--- INSTRUCTIONS FOR THE TASK ---
Beneath this instruction is a block of data; output from it exactly the lines that run from the one containing "tax: 6.25% = 328.10 -> 4% = 199.27" through the one containing "Outil de survie", inclusive.

--- DATA FOR PROCESSING ---
------------------------
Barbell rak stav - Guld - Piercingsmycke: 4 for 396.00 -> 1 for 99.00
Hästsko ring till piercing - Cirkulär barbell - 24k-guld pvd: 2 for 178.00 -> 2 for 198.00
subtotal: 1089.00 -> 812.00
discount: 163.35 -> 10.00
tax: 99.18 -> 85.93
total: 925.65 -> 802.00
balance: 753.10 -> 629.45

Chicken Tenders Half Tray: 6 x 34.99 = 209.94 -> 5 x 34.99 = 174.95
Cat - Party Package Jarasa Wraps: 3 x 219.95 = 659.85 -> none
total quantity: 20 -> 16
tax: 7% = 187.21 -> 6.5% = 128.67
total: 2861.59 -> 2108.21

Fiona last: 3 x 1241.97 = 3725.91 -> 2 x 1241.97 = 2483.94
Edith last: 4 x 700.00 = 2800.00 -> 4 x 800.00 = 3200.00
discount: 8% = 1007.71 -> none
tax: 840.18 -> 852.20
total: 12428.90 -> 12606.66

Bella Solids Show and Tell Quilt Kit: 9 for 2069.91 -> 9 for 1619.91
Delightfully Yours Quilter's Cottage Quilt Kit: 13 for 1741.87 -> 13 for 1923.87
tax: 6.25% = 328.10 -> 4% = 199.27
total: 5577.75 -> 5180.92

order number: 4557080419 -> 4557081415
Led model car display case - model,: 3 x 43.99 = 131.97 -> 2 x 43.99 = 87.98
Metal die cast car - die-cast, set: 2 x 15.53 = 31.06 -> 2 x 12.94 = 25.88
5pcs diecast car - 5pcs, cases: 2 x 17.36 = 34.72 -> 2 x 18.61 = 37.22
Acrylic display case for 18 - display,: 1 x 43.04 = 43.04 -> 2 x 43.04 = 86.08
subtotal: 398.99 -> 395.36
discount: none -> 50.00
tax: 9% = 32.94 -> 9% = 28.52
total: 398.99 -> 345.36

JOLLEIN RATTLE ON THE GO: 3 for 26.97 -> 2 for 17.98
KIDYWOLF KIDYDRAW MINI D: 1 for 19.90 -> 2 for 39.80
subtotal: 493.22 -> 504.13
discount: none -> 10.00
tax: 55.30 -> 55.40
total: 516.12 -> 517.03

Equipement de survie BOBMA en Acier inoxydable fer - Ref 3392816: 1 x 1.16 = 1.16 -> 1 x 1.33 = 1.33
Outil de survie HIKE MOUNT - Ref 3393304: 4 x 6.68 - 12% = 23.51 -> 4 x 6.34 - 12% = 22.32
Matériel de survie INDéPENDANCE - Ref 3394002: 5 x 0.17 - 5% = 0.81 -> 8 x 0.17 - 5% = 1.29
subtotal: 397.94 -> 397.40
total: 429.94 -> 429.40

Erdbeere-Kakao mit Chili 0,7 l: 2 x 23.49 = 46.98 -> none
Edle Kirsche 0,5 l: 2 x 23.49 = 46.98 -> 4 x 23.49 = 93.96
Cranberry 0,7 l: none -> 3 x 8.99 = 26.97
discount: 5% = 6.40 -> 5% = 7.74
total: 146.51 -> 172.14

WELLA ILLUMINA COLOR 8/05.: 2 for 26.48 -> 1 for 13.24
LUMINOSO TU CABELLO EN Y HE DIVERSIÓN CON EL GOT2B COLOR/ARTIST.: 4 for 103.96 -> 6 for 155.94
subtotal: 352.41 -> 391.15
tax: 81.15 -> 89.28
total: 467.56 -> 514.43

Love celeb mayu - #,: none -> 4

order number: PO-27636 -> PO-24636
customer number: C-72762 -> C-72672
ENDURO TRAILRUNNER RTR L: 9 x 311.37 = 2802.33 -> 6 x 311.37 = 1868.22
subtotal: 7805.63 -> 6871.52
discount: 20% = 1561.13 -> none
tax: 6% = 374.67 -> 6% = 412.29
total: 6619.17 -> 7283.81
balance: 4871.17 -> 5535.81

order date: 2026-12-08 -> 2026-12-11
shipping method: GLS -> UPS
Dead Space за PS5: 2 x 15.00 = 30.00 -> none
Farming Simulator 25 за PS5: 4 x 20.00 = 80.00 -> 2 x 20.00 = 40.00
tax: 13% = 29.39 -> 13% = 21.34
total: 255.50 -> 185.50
------------------------
--- EXERCISE OUTPUT ---
tax: 6.25% = 328.10 -> 4% = 199.27
total: 5577.75 -> 5180.92

order number: 4557080419 -> 4557081415
Led model car display case - model,: 3 x 43.99 = 131.97 -> 2 x 43.99 = 87.98
Metal die cast car - die-cast, set: 2 x 15.53 = 31.06 -> 2 x 12.94 = 25.88
5pcs diecast car - 5pcs, cases: 2 x 17.36 = 34.72 -> 2 x 18.61 = 37.22
Acrylic display case for 18 - display,: 1 x 43.04 = 43.04 -> 2 x 43.04 = 86.08
subtotal: 398.99 -> 395.36
discount: none -> 50.00
tax: 9% = 32.94 -> 9% = 28.52
total: 398.99 -> 345.36

JOLLEIN RATTLE ON THE GO: 3 for 26.97 -> 2 for 17.98
KIDYWOLF KIDYDRAW MINI D: 1 for 19.90 -> 2 for 39.80
subtotal: 493.22 -> 504.13
discount: none -> 10.00
tax: 55.30 -> 55.40
total: 516.12 -> 517.03

Equipement de survie BOBMA en Acier inoxydable fer - Ref 3392816: 1 x 1.16 = 1.16 -> 1 x 1.33 = 1.33
Outil de survie HIKE MOUNT - Ref 3393304: 4 x 6.68 - 12% = 23.51 -> 4 x 6.34 - 12% = 22.32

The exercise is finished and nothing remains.